Task statement →
Omitting all images, give the entries that follow again exactly as they read.

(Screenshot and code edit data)
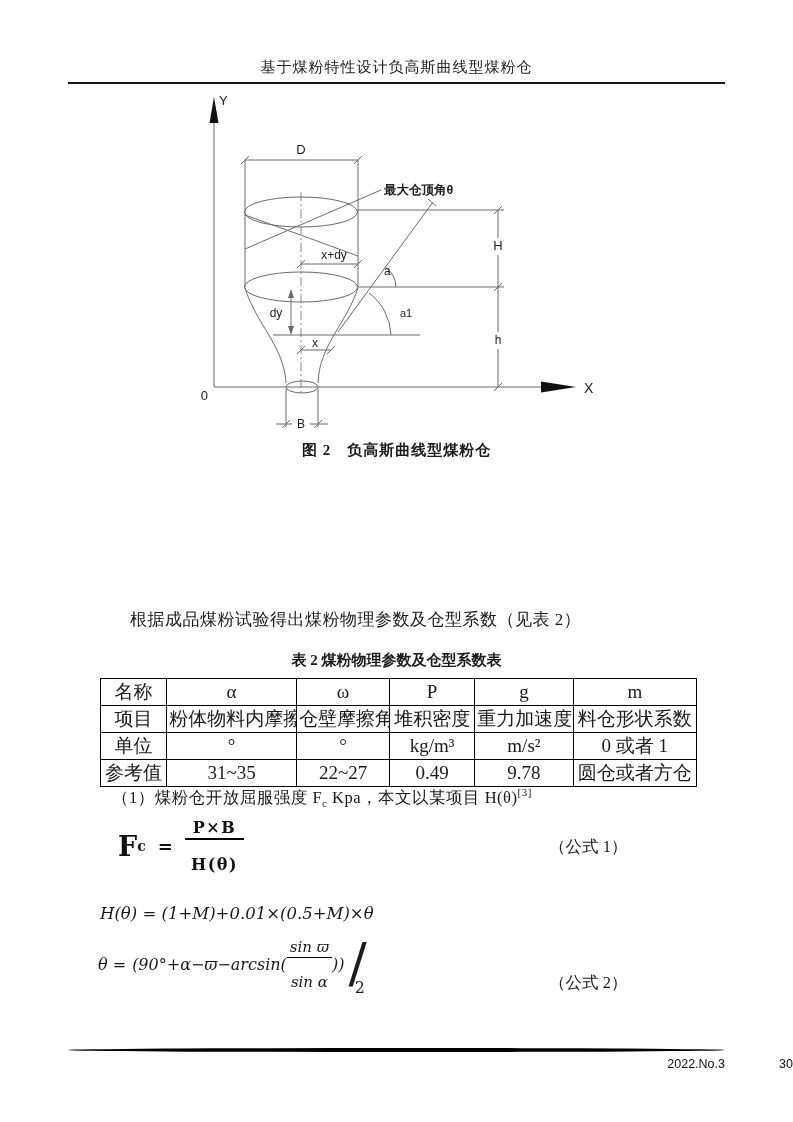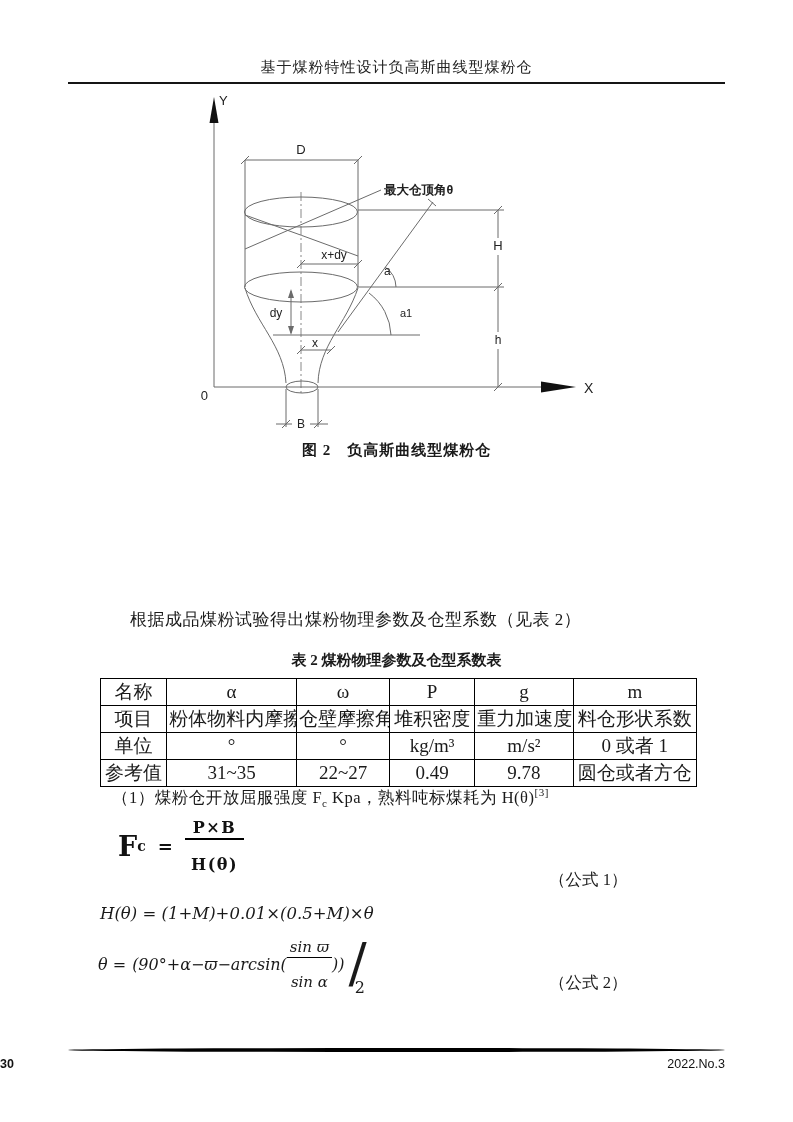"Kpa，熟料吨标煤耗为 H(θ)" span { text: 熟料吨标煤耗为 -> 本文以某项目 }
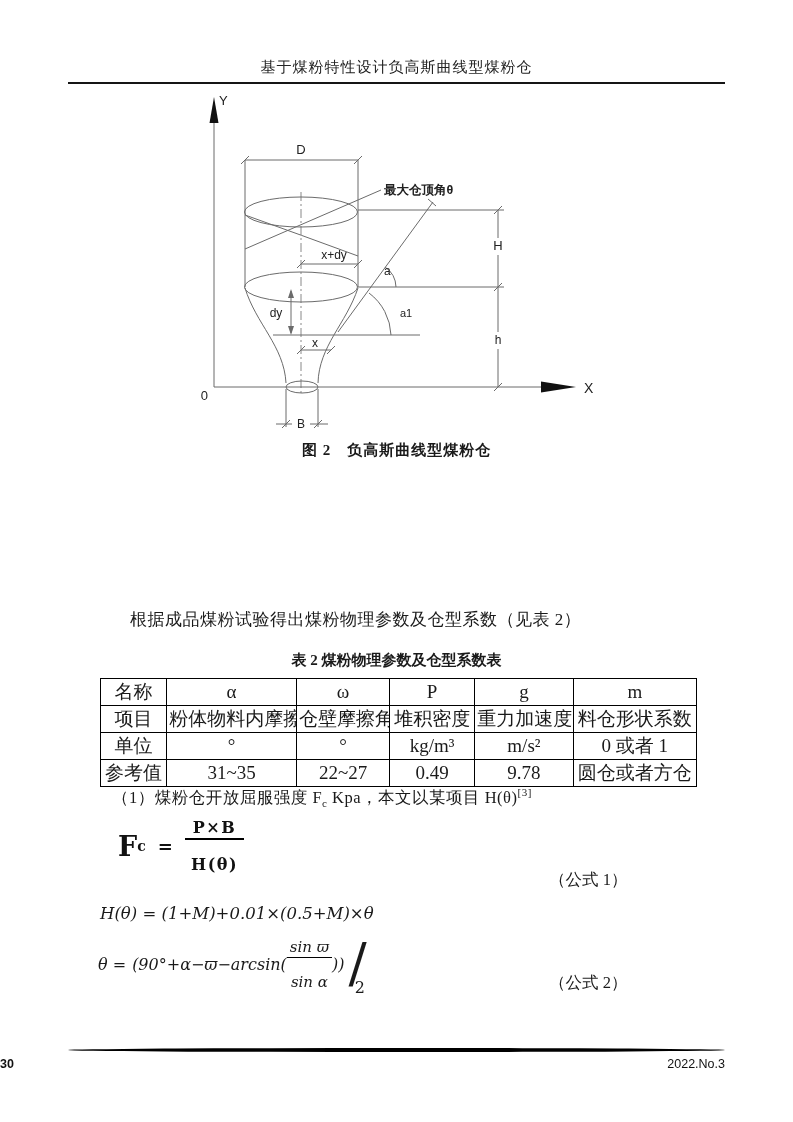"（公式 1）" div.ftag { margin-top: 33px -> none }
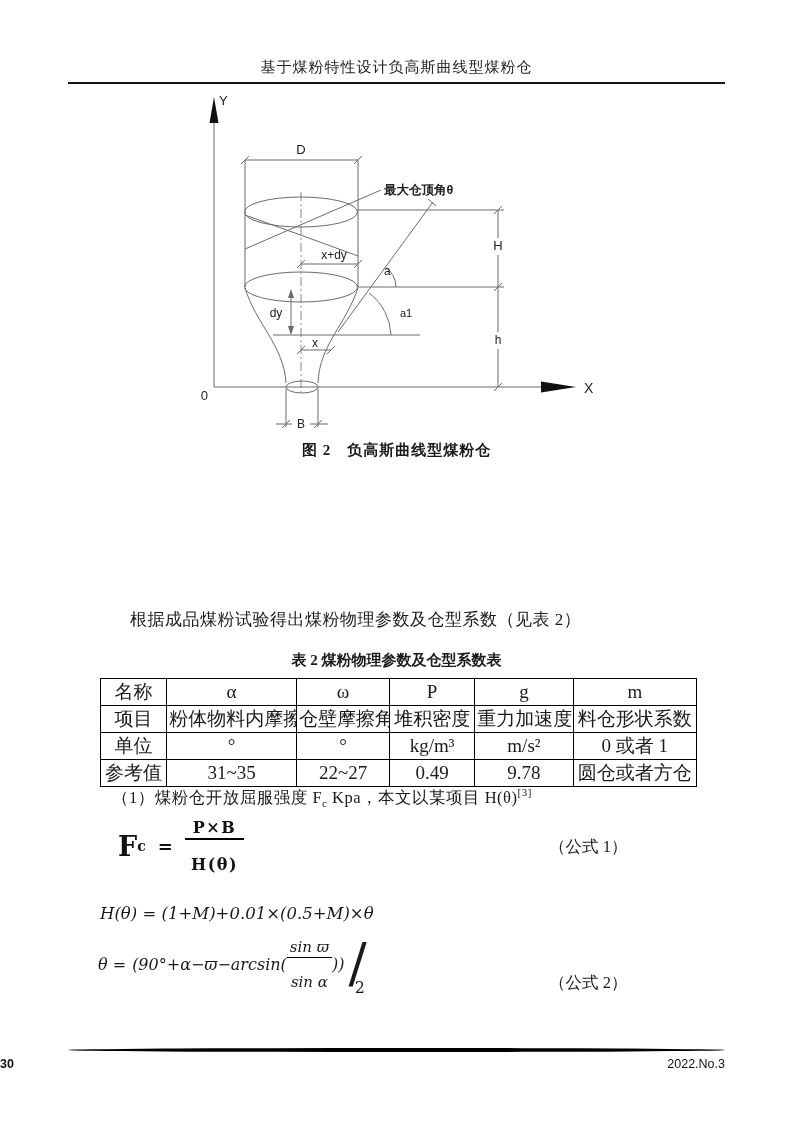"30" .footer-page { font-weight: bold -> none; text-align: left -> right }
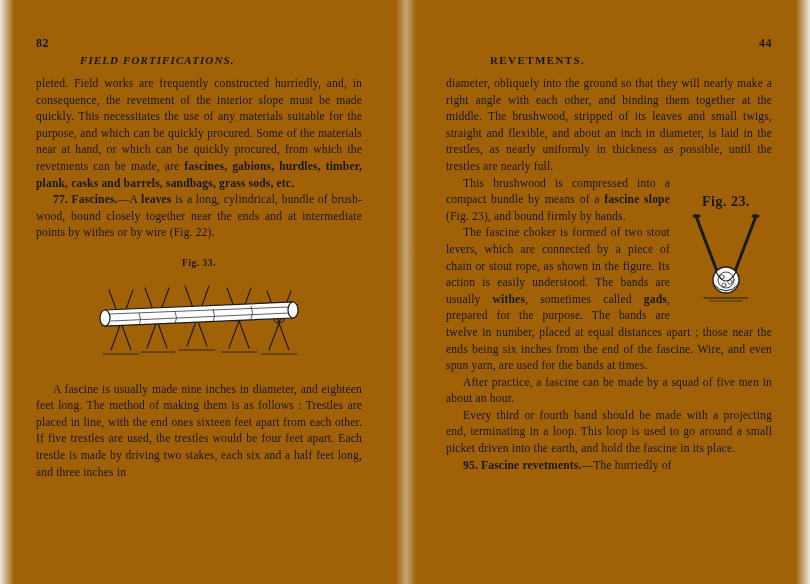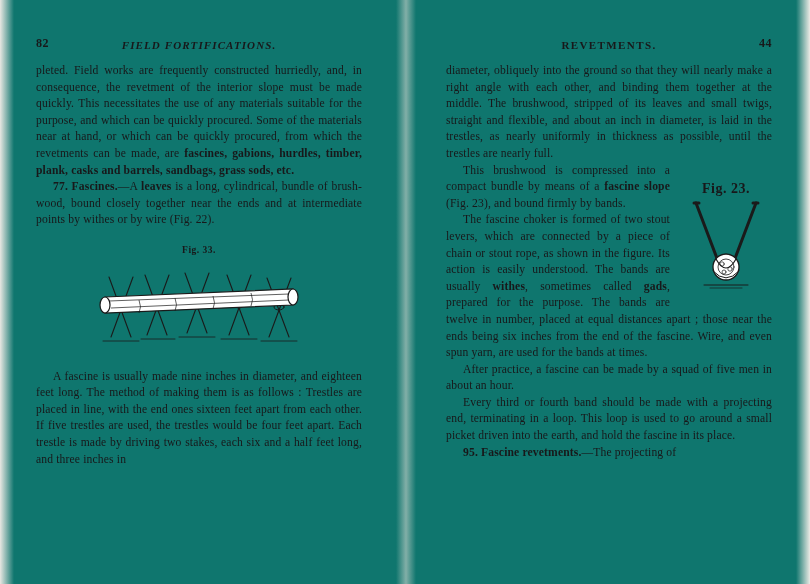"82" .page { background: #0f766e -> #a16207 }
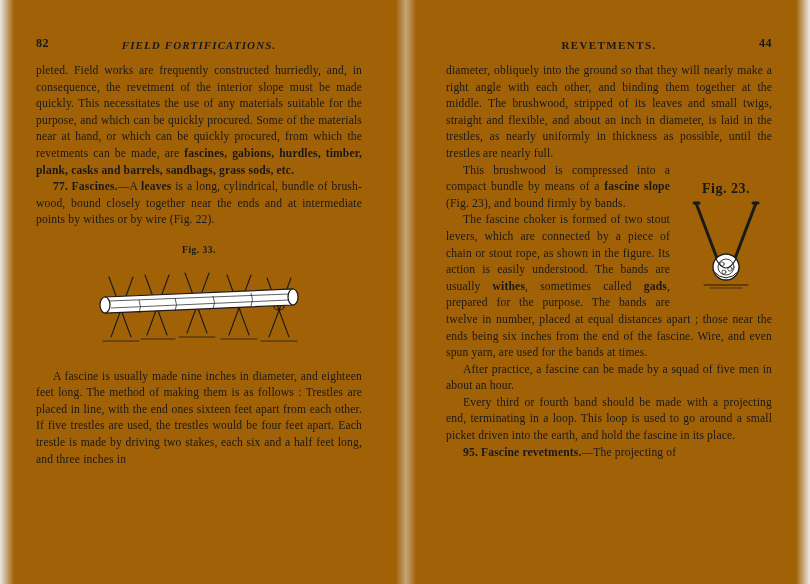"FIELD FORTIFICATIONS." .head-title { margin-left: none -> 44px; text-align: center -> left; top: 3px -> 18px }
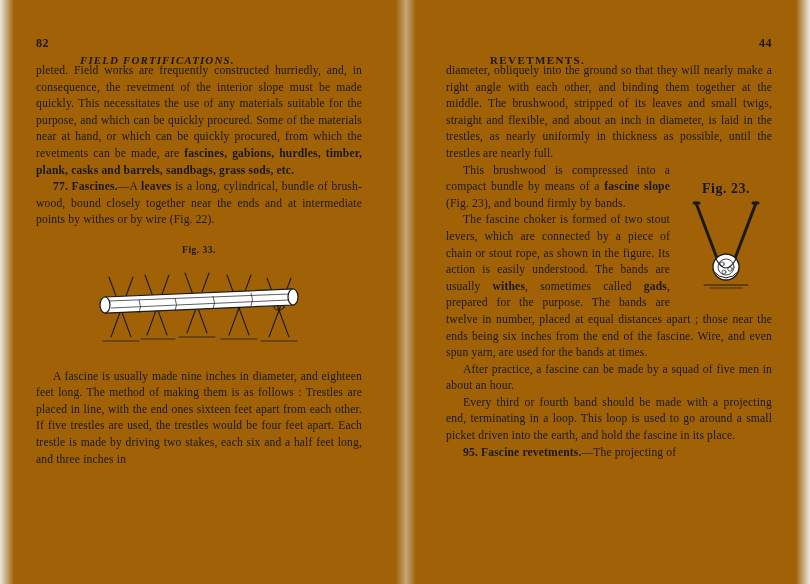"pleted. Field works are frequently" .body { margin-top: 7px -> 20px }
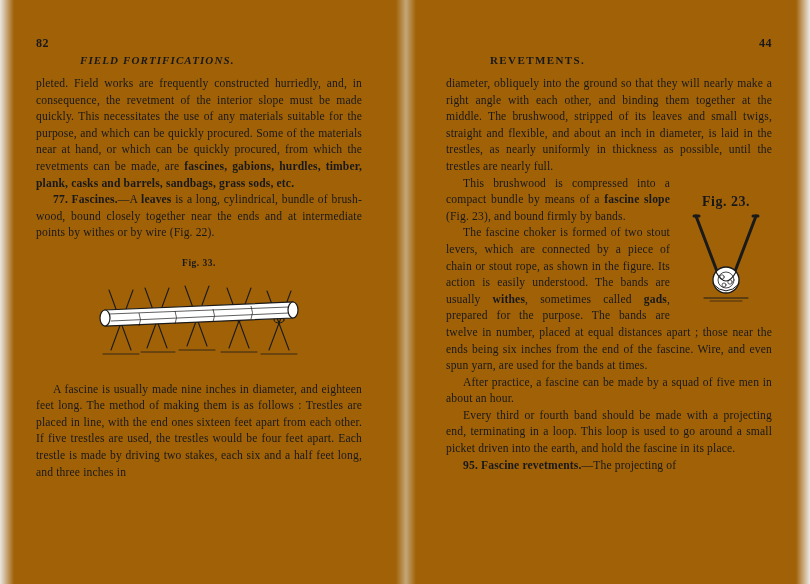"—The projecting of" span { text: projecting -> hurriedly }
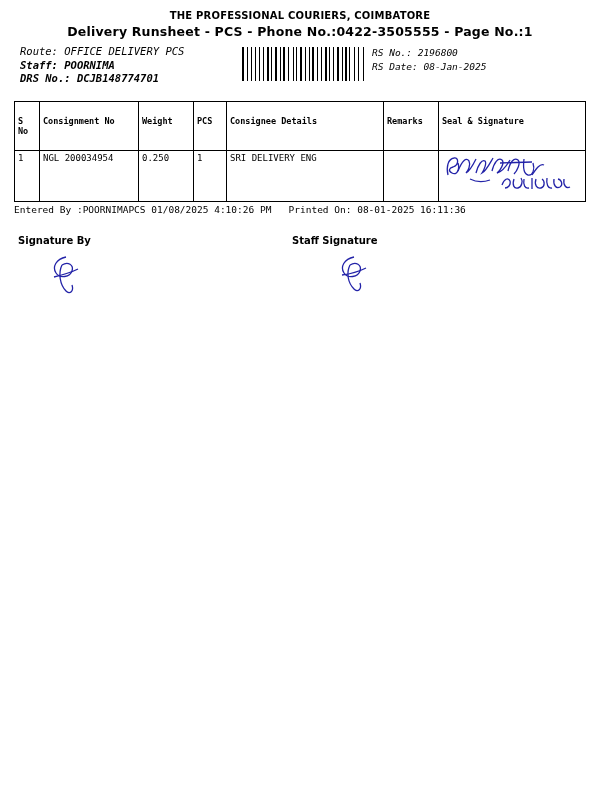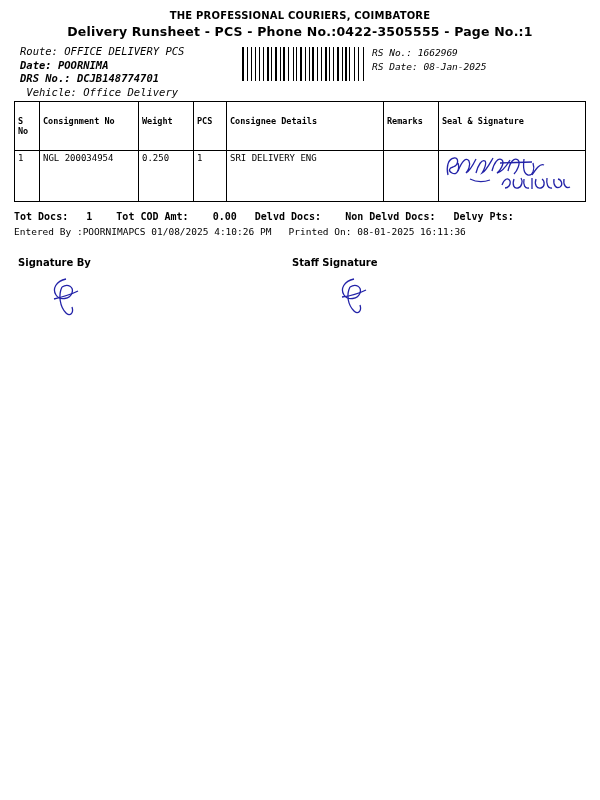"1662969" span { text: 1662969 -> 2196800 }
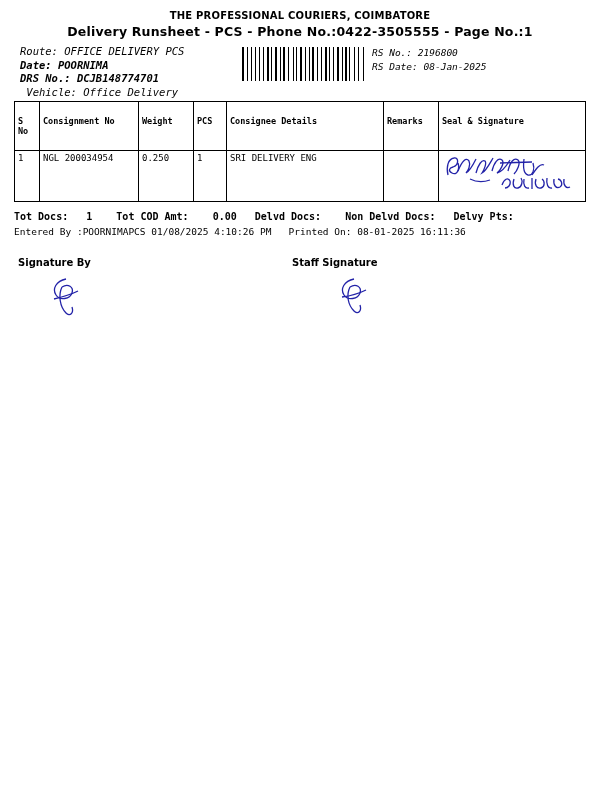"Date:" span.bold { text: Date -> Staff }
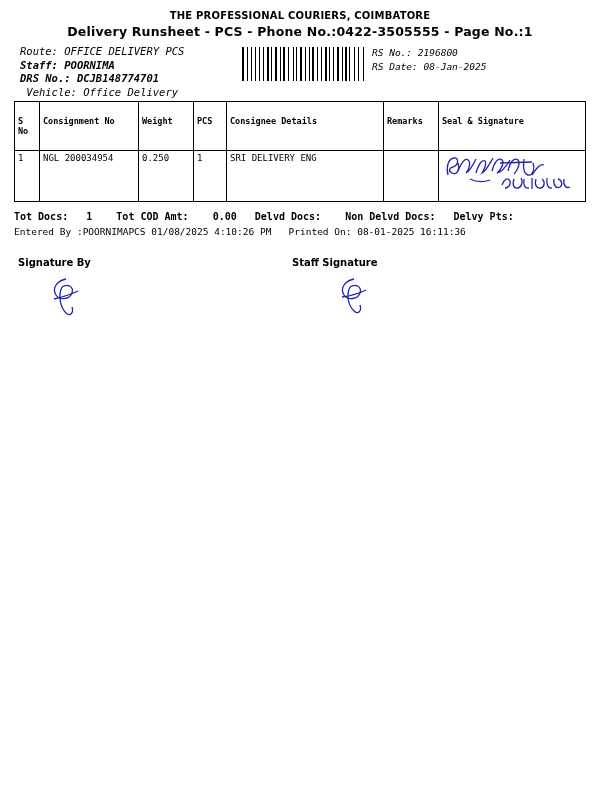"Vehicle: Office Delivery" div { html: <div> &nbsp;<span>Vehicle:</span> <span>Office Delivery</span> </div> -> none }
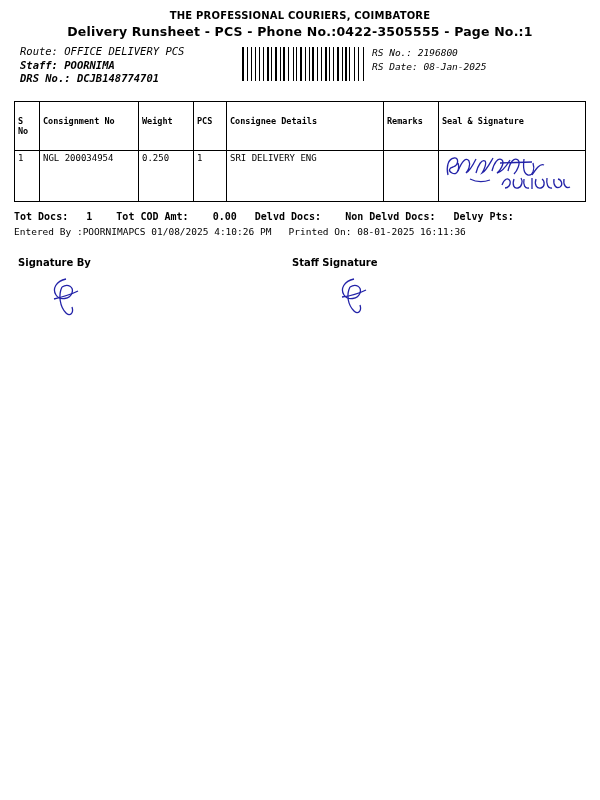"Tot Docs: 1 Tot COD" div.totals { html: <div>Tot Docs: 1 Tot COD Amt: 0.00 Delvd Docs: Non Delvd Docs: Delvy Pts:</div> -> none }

Written solution →
"Kpa，熟料吨标煤耗为 H(θ)" span { text: 熟料吨标煤耗为 -> 本文以某项目 }
"（公式 1）" div.ftag { margin-top: 33px -> none }
"30" .footer-page { font-weight: bold -> none; text-align: left -> right }
"82" .page { background: #0f766e -> #a16207 }
"FIELD FORTIFICATIONS." .head-title { margin-left: none -> 44px; text-align: center -> left; top: 3px -> 18px }
"pleted. Field works are frequently" .body { margin-top: 7px -> 20px }
"—The projecting of" span { text: projecting -> hurriedly }
"1662969" span { text: 1662969 -> 2196800 }
"Date:" span.bold { text: Date -> Staff }
"Vehicle: Office Delivery" div { html: <div> &nbsp;<span>Vehicle:</span> <span>Office Delivery</span> </div> -> none }
"Tot Docs: 1 Tot COD" div.totals { html: <div>Tot Docs: 1 Tot COD Amt: 0.00 Delvd Docs: Non Delvd Docs: Delvy Pts:</div> -> none }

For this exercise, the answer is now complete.